Cela rend la parfumerie radicalement démocratique d'une manière qu'aucune autre forme d'art n'atteint. Le porteur n'est pas un récepteur passif. Le porteur est un co-créateur, et la création à laquelle il participe est unique à l'intersection de sa génétique, sa peau, ses bactéries, sa mémoire, et l'après-midi particulier où il a pressé son poignet sur le vaporisateur. Le parfumeur fixe les conditions. La biologie écrit la version finale.
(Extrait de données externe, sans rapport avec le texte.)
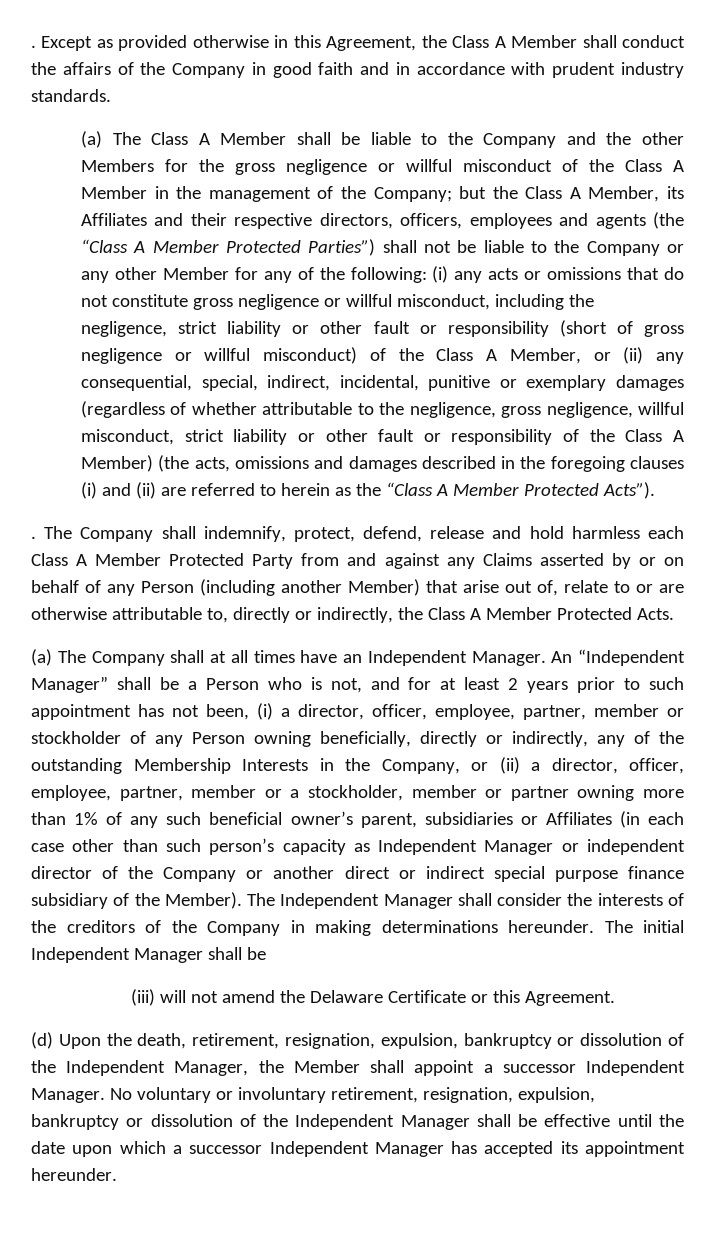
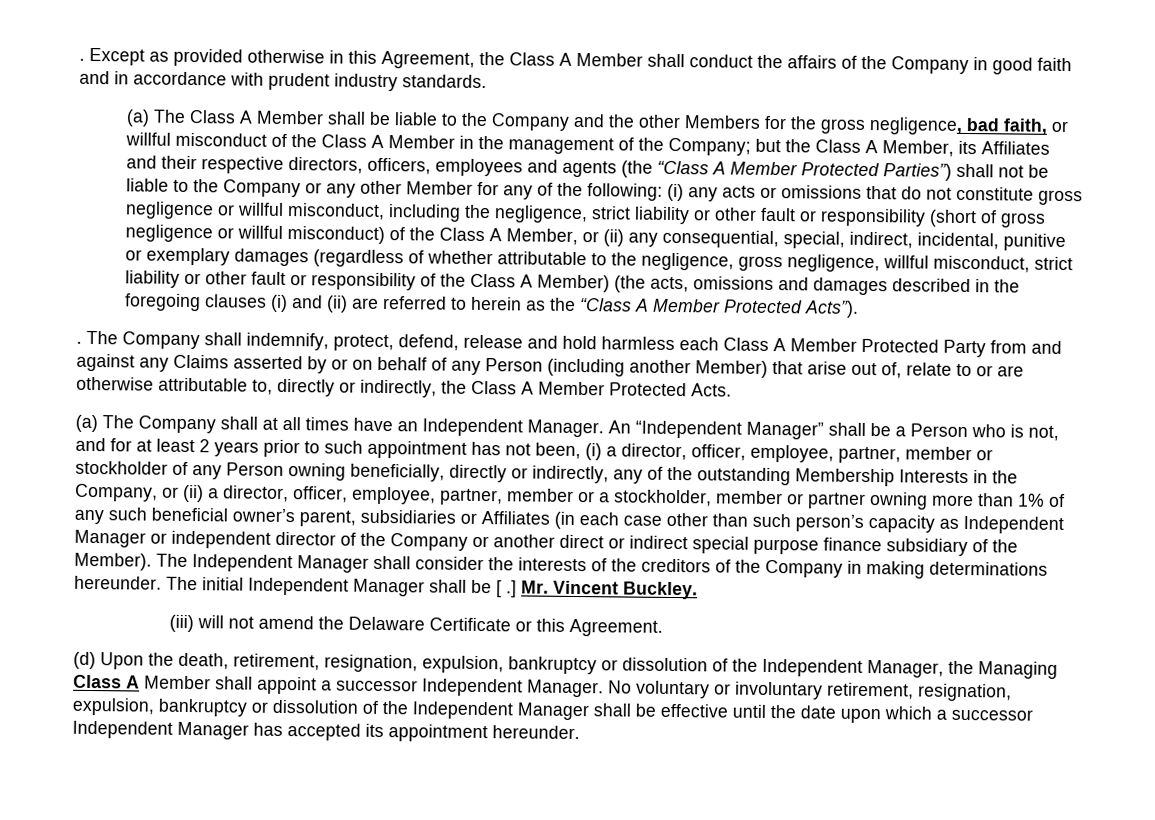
- (a) The Class A Member shall be liable to the Company and the other Members for the gross negligence or willful misconduct of the Class A Member in the management of the Company;
+ (a) The Class A Member shall be liable to the Company and the other Members for the gross negligence, bad faith, or willful misconduct of the Class A Member in the management of the Company;
- The initial Independent Manager shall be
+ The initial Independent Manager shall be [ .] Mr. Vincent Buckley.
- (d) Upon the death, retirement, resignation, expulsion, bankruptcy or dissolution of the Independent Manager, the Member shall appoint a successor Independent Manager.
+ (d) Upon the death, retirement, resignation, expulsion, bankruptcy or dissolution of the Independent Manager, the Managing Class A Member shall appoint a successor Independent Manager.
Quand deux personnes ne sont pas d'accord sur l'odeur d'une fragrance, aucune n'a tort. Elles se tiennent devant la même partition moléculaire et entendent une musique différente, car elles sont des instruments différents. Le désaccord n'est pas un échec de la perception. C'est la preuve que la perception fonctionne, que le nez fait exactement ce que quatre cents gènes récepteurs, un demi-milliard d'années d'évolution des vertébrés, et une vie humaine unique lui ont permis de faire : construire une expérience privée, non transférable, biologiquement singulière du monde chimique.

Il n'y a pas de bonne façon de sentir un parfum. Il n'y a que votre façon. La molécule se moque de ce qu'on vous a dit qu'elle devrait sentir. Elle s'insère dans votre récepteur, ou pas, et l'expérience qui suit vous appartient uniquement.

Ce n'est pas une limitation de la parfumerie. C'est la propriété la plus radicale de cette forme d'art : chaque flacon contient non pas un parfum, mais des milliards de parfums potentiels, un pour chaque corps qui le portera jamais. Le parfumeur compose la question. Votre peau écrit la réponse.